> _To do_: Go through the data below and copy each line where the word "details" occurs.

* * * * *

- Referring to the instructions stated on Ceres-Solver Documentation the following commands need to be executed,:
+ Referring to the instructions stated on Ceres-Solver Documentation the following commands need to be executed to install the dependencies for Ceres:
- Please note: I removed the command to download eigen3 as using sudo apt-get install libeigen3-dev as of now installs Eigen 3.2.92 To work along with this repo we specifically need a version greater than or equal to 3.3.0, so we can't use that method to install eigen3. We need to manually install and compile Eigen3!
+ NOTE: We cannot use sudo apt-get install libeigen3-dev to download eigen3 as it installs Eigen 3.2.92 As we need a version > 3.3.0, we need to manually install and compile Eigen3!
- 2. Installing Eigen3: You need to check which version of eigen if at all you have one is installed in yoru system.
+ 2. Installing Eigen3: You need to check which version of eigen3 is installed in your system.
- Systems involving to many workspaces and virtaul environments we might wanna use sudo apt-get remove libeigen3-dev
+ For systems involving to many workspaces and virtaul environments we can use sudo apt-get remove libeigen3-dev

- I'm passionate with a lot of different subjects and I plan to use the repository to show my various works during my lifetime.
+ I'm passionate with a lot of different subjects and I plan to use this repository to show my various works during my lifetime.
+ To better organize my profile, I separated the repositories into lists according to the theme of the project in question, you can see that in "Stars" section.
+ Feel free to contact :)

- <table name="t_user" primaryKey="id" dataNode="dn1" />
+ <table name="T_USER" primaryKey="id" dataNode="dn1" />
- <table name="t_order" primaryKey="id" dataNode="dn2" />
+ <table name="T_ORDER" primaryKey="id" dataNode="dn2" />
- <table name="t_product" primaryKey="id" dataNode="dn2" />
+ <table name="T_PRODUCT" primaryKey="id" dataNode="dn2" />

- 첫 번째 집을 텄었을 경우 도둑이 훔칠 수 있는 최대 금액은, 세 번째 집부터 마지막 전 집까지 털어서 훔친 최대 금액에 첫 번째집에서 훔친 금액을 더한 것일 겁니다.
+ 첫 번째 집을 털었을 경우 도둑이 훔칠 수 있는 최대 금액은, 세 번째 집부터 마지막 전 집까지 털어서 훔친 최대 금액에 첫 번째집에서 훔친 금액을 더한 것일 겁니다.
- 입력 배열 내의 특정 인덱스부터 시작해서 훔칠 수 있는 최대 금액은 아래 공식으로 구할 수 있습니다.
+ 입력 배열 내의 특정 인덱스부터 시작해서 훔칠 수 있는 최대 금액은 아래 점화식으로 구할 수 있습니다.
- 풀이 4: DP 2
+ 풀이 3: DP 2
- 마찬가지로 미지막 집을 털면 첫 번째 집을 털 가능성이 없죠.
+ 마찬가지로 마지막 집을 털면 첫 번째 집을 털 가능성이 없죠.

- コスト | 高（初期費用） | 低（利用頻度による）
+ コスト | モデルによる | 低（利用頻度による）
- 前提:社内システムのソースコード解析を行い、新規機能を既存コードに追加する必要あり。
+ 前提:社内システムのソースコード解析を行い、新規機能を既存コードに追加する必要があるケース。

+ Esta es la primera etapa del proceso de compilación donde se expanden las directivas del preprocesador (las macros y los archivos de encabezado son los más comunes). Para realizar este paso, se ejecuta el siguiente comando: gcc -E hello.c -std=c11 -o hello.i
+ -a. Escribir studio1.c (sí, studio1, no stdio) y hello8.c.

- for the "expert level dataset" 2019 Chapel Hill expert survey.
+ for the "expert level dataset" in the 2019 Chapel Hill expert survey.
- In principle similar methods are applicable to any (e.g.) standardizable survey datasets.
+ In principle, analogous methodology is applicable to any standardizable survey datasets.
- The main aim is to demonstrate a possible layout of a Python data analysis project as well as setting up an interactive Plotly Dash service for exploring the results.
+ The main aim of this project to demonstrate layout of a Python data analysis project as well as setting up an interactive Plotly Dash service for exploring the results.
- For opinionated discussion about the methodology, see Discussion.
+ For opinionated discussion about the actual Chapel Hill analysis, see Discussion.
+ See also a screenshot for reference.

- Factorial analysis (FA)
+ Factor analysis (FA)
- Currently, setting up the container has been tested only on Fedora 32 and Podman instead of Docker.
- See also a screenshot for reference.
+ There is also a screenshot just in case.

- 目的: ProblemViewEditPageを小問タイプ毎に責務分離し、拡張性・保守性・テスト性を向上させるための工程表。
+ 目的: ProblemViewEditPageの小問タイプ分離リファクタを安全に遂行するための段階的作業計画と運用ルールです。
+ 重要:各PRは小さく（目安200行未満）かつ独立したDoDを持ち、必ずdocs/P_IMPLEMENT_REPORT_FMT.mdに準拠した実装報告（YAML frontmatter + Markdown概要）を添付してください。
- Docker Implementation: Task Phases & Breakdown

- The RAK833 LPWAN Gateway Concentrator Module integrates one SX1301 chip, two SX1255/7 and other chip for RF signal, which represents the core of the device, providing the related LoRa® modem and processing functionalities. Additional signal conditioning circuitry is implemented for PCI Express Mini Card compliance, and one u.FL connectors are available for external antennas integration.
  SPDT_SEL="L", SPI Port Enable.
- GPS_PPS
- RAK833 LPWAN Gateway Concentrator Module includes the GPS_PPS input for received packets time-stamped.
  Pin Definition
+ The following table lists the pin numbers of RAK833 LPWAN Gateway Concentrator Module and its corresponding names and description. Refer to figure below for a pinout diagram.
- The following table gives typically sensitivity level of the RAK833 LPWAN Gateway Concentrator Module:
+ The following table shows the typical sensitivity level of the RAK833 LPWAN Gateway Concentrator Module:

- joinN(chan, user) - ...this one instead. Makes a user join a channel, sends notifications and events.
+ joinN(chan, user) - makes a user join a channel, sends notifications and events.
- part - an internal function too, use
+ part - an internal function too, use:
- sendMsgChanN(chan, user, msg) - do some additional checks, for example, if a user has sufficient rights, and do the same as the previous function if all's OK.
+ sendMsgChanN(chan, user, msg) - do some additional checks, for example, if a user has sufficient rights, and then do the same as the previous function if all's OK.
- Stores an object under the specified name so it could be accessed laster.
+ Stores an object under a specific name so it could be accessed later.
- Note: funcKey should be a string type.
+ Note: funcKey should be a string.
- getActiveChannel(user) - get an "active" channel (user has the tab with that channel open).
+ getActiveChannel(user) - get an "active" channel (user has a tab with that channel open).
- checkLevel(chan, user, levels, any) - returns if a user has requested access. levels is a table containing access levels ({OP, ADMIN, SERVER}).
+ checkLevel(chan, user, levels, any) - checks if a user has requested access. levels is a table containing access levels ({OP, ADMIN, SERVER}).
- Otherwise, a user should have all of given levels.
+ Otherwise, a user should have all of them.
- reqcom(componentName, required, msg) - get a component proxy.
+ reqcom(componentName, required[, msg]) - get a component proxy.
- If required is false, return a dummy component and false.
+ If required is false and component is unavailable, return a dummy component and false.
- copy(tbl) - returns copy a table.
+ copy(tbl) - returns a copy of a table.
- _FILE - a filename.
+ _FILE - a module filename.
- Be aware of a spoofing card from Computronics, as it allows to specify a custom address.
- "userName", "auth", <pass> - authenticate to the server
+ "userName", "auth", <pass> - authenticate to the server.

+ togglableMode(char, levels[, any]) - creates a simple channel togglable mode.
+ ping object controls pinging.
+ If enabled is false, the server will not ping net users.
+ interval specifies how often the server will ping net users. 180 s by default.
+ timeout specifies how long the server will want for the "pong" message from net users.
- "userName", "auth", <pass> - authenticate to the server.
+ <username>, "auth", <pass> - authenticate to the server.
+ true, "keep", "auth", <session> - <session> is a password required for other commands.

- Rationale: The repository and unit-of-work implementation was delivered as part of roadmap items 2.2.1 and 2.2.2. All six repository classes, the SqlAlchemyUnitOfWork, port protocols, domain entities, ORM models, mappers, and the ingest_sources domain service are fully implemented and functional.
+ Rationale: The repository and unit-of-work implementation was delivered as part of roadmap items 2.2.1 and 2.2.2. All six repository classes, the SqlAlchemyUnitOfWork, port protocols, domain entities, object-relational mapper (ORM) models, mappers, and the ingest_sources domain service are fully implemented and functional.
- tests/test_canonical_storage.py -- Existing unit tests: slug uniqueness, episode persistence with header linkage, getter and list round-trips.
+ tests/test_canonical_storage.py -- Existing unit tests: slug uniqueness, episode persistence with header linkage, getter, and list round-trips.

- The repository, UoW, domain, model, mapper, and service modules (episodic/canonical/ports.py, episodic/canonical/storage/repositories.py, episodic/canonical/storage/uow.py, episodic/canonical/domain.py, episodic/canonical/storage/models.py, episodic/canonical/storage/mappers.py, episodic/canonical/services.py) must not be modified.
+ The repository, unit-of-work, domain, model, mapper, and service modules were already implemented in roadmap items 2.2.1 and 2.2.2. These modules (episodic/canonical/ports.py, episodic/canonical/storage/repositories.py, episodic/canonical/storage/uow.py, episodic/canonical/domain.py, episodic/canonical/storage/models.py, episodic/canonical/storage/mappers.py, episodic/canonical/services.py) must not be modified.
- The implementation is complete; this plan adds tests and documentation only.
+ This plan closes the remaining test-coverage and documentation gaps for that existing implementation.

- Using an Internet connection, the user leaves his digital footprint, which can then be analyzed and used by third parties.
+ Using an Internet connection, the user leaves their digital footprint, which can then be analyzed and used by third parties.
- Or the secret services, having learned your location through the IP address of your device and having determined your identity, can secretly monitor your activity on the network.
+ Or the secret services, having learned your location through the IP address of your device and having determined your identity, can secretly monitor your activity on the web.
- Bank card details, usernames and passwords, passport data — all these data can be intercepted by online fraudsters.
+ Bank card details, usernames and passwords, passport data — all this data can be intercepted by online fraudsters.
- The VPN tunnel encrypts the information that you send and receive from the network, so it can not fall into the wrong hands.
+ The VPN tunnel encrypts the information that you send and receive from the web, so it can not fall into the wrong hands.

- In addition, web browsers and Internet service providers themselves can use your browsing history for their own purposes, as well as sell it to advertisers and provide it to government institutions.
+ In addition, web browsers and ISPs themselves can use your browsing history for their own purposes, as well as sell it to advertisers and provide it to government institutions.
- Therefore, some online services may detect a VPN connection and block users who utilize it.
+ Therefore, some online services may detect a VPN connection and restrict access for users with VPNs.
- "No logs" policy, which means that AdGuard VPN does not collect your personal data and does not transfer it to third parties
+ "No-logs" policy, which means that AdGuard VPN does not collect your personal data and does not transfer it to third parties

* * * * *

> _Response to the task_:
- Bank card details, usernames and passwords, passport data — all these data can be intercepted by online fraudsters.
+ Bank card details, usernames and passwords, passport data — all this data can be intercepted by online fraudsters.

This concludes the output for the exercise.